Dr Shaji Kumar: In the relapse patients, it could be as high as 50 to 60% of the patients. So this is an abnormality that is unlike a translocation 4;14 is not present, then the myeloma cells originally start, but over time it starts accumulating them. And the more of this they accumulate, the more aggressive the myeloma behavior becomes. This is in addition to the previously described abnormalities that represent a high risk abnormality.

Cindy: Okay, I just I guess I never heard of that before. So that was something I was curious about. And what about Venetoclax? Is there a role for that in myeloma, or do you think it’s just going to be used in some of the other cancers?

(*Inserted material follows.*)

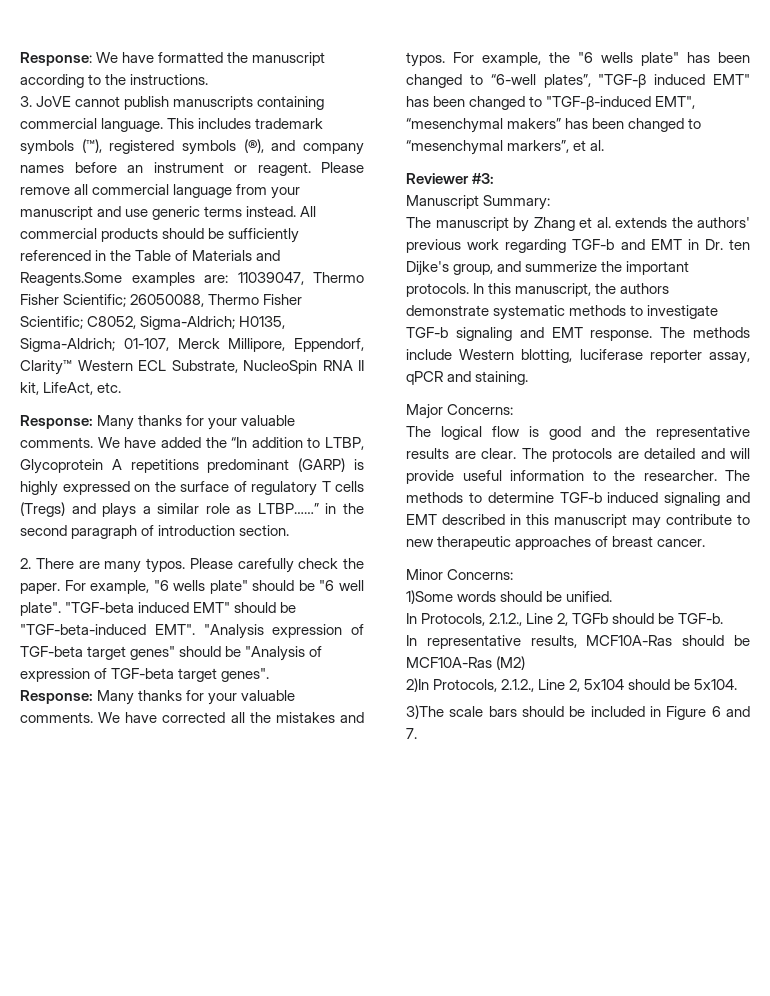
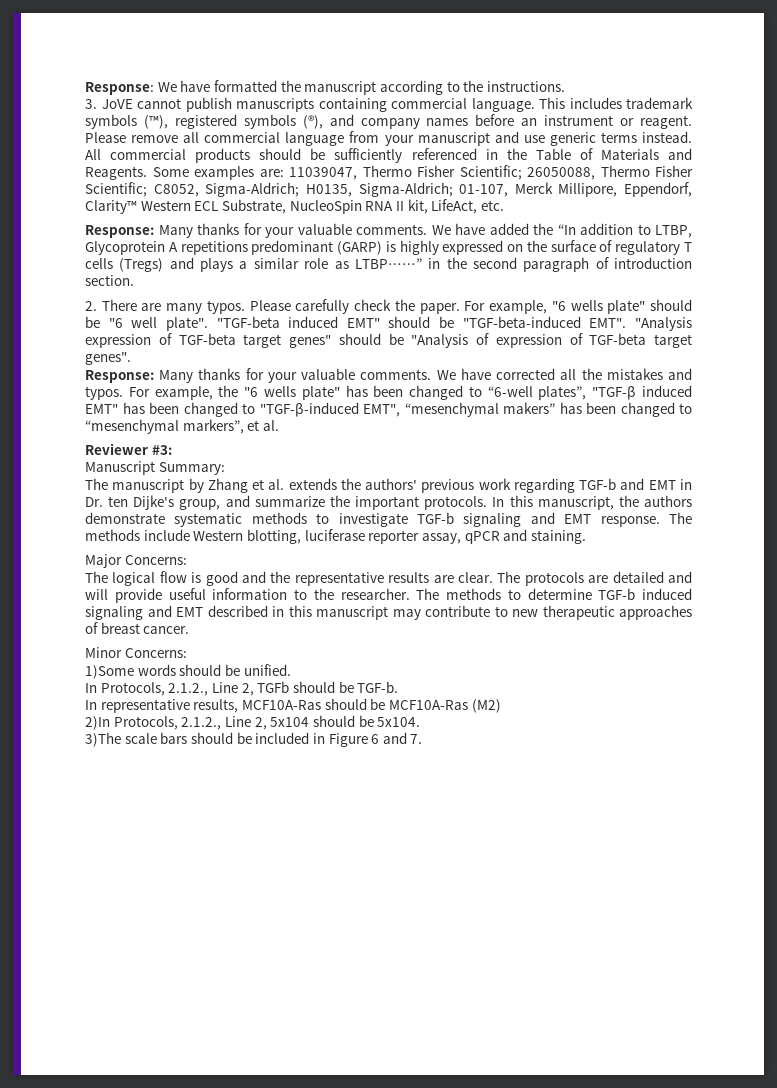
- All commercial products should be sufficiently referenced in the Table of Materials and Reagents.Some examples are: 11039047, Thermo Fisher Scientific; 26050088, Thermo Fisher Scientific; C8052, Sigma-Aldrich; H0135, Sigma-Aldrich; 01-107, Merck Millipore, Eppendorf, Clarity™ Western ECL Substrate, NucleoSpin RNA II kit, LifeAct, etc.
+ All commercial products should be sufficiently referenced in the Table of Materials and Reagents. Some examples are: 11039047, Thermo Fisher Scientific; 26050088, Thermo Fisher Scientific; C8052, Sigma-Aldrich; H0135, Sigma-Aldrich; 01-107, Merck Millipore, Eppendorf, Clarity™ Western ECL Substrate, NucleoSpin RNA II kit, LifeAct, etc.
- The manuscript by Zhang et al. extends the authors' previous work regarding TGF-b and EMT in Dr. ten Dijke's group, and summerize the important protocols.
+ The manuscript by Zhang et al. extends the authors' previous work regarding TGF-b and EMT in Dr. ten Dijke's group, and summarize the important protocols.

Dr Shaji Kumar: No, I think Venetoclax is going to have a significant role in treating myeloma. So, there were a couple of very interesting follow up studies from the Bellini trial that was presented at ASH. So there are two things we know. One is if you have a translocation 11; 14 two-thirds of the patients will respond to just Venetoclax and dexamethasone without any of the other drugs. Now, if you don’t have the 11;14 translocation, but if you have a high level for the Bcl-2 protein, then patients will respond to the Venetoclax used in combination with other drugs. So the Bellini trial was used in combination with bortezomib and over 80% of those patients responded to the treatment.

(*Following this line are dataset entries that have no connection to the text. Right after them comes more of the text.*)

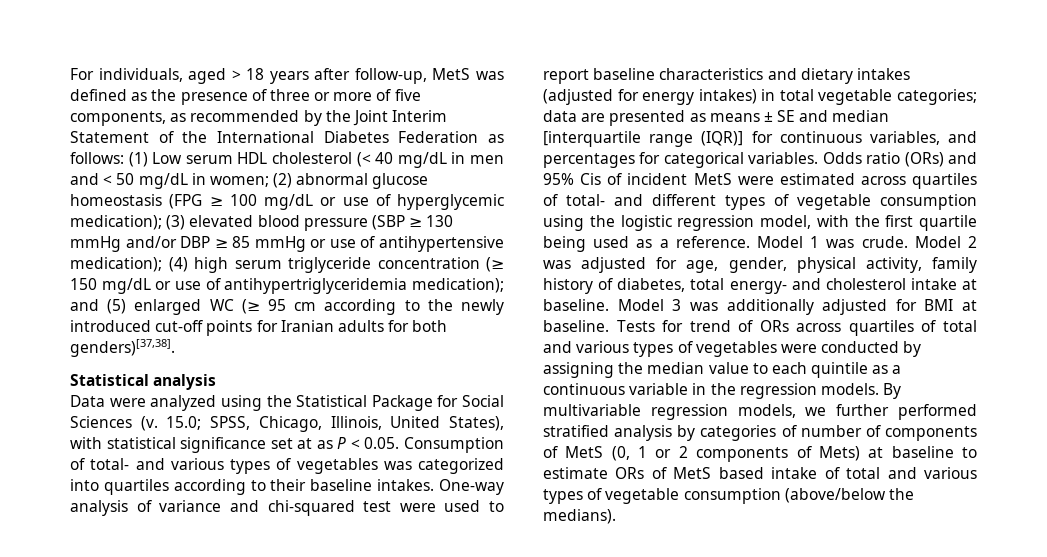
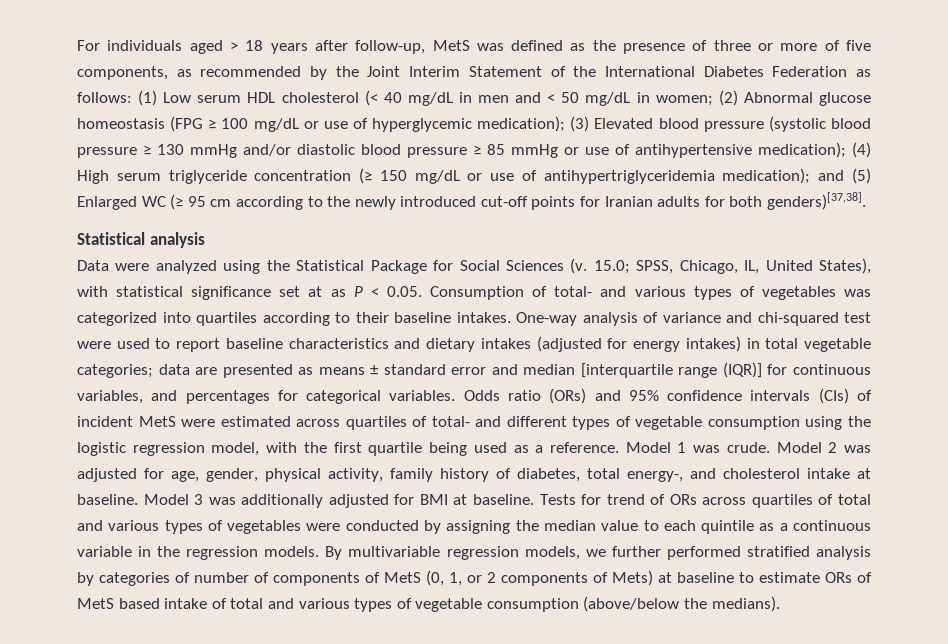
- For individuals, aged > 18 years after follow-up, MetS was defined as the presence of three or more of five components, as recommended by the Joint Interim Statement of the International Diabetes Federation as follows:
+ For individuals aged > 18 years after follow-up, MetS was defined as the presence of three or more of five components, as recommended by the Joint Interim Statement of the International Diabetes Federation as follows:
- (2) abnormal glucose homeostasis (FPG ≥ 100 mg/dL or use of hyperglycemic medication);
+ (2) Abnormal glucose homeostasis (FPG ≥ 100 mg/dL or use of hyperglycemic medication);
- (3) elevated blood pressure (SBP ≥ 130 mmHg and/or DBP ≥ 85 mmHg or use of antihypertensive medication);
+ (3) Elevated blood pressure (systolic blood pressure ≥ 130 mmHg and/or diastolic blood pressure ≥ 85 mmHg or use of antihypertensive medication);
- (4) high serum triglyceride concentration (≥ 150 mg/dL or use of antihypertriglyceridemia medication);
+ (4) High serum triglyceride concentration (≥ 150 mg/dL or use of antihypertriglyceridemia medication);
- and (5) enlarged WC (≥ 95 cm according to the newly introduced cut-off points for Iranian adults for both genders)[37,38].
+ and (5) Enlarged WC (≥ 95 cm according to the newly introduced cut-off points for Iranian adults for both genders)[37,38].
- 15.0; SPSS, Chicago, Illinois, United States), with statistical significance set at as P < 0.05. Consumption of total- and various types of vegetables was categorized into quartiles according to their baseline intakes.
+ 15.0; SPSS, Chicago, IL, United States), with statistical significance set at as P < 0.05. Consumption of total- and various types of vegetables was categorized into quartiles according to their baseline intakes.
- One-way analysis of variance and chi-squared test were used to report baseline characteristics and dietary intakes (adjusted for energy intakes) in total vegetable categories; data are presented as means ± SE and median [interquartile range (IQR)] for continuous variables, and percentages for categorical variables.
+ One-way analysis of variance and chi-squared test were used to report baseline characteristics and dietary intakes (adjusted for energy intakes) in total vegetable categories; data are presented as means ± standard error and median [interquartile range (IQR)] for continuous variables, and percentages for categorical variables.
- Odds ratio (ORs) and 95% Cis of incident MetS were estimated across quartiles of total- and different types of vegetable consumption using the logistic regression model, with the first quartile being used as a reference.
+ Odds ratio (ORs) and 95% confidence intervals (CIs) of incident MetS were estimated across quartiles of total- and different types of vegetable consumption using the logistic regression model, with the first quartile being used as a reference.
- Model 2 was adjusted for age, gender, physical activity, family history of diabetes, total energy- and cholesterol intake at baseline.
+ Model 2 was adjusted for age, gender, physical activity, family history of diabetes, total energy-, and cholesterol intake at baseline.
- By multivariable regression models, we further performed stratified analysis by categories of number of components of MetS (0, 1 or 2 components of Mets) at baseline to estimate ORs of MetS based intake of total and various types of vegetable consumption (above/below the medians).
+ By multivariable regression models, we further performed stratified analysis by categories of number of components of MetS (0, 1, or 2 components of Mets) at baseline to estimate ORs of MetS based intake of total and various types of vegetable consumption (above/below the medians).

Dr Shaji Kumar: The problem with that phase three trial was that we also saw some increase that happened in the Venetoclax arm. And as we started dissecting the data, what was clear was that the patients who were cured by the trial, were people who had high risk myeloma and the ones with low Bcl-2 and did not have 11; 14 translocation.  So I think what is going to happen in the future is that Venetoclax is going to get used in the context of a biomarkers test. So you’ll test for something like the Bcl-2 and then you use the drug only in patients with high Bcl-2.

Cindy: Okay, and how about Selinexor, what do you think its use will be?

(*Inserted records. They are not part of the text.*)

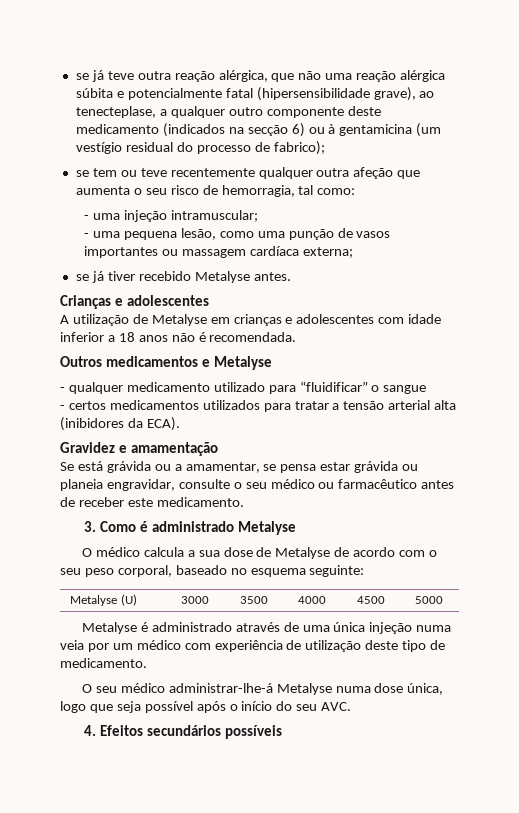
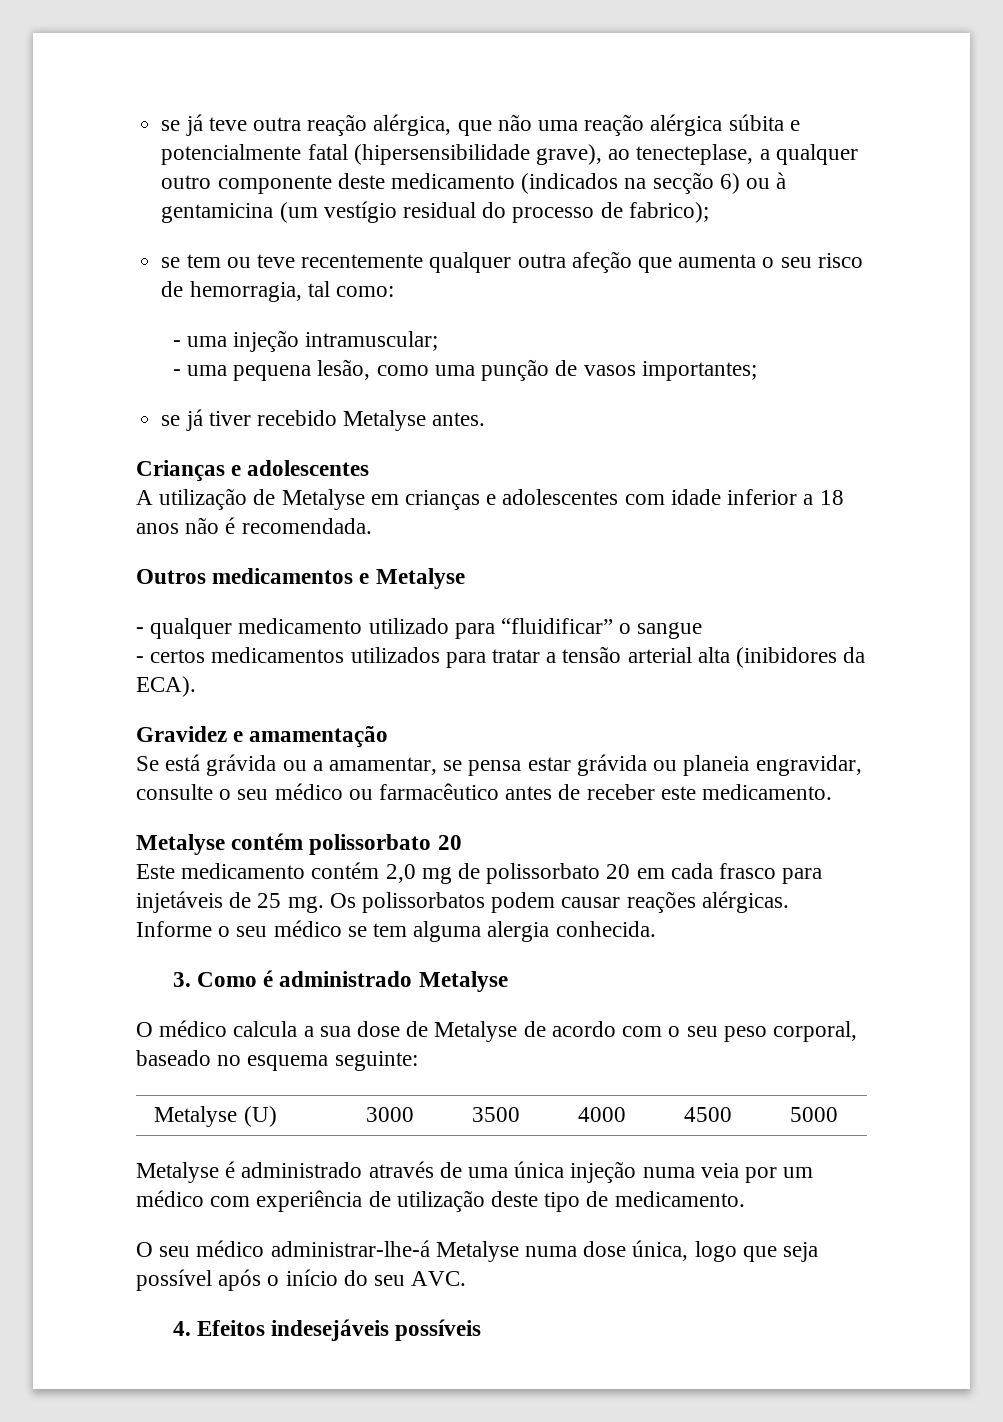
- - uma pequena lesão, como uma punção de vasos importantes ou massagem cardíaca externa;
+ - uma pequena lesão, como uma punção de vasos importantes;
+ Metalyse contém polissorbato 20
+ Este medicamento contém 2,0 mg de polissorbato 20 em cada frasco para injetáveis de 25 mg. Os polissorbatos podem causar reações alérgicas. Informe o seu médico se tem alguma alergia conhecida.
- 4. Efeitos secundários possíveis
+ 4. Efeitos indesejáveis possíveis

Dr Shaji Kumar: So again, it’s a novel drug class. So, it seems to be active in patients where all other drugs have stopped working. So I think it’s an important addition to the armamentarium or the arsenal that we have right now. The challenge, I think is the drug is associated with some major side effects like nausea and other GI problems. So I think it’s a matter of time before people get more familiar with how to manage those side effects, and how to prevent some of the side effects from even happening in the first place.

Cindy: Okay, my last question, you’ve been so patient with me is, do you think dara plus a triplet will become the new standard of care for induction? Or do you think quads are going to be saved for later on during relapse?

Dr Shaji Kumar: So I think before the combinations we saw some very exciting data with the ALCYONE trial, there was an improved overall survival when daratumumab was added to bortezomib, melphalan and prednisone. We already saw some data in the transplant setting that we could add daratumumab  to bortezomib thalidomide, dexamethasone or lenalidomide dexamethasone and both are phase three trial, more deeper responses. But I think we really need to wait and see the longer term outcome to see if it’s really worth adding that fourth drug in someone who’s already going to transplant or is it more likely to be beneficial in somebody who’s not getting a transplant. And more importantly, I think some of the trials are going to look at to see maybe that fourth drug is not needed for everyone. It’s only needed in the setting where people are not responding nicely to the three drugs.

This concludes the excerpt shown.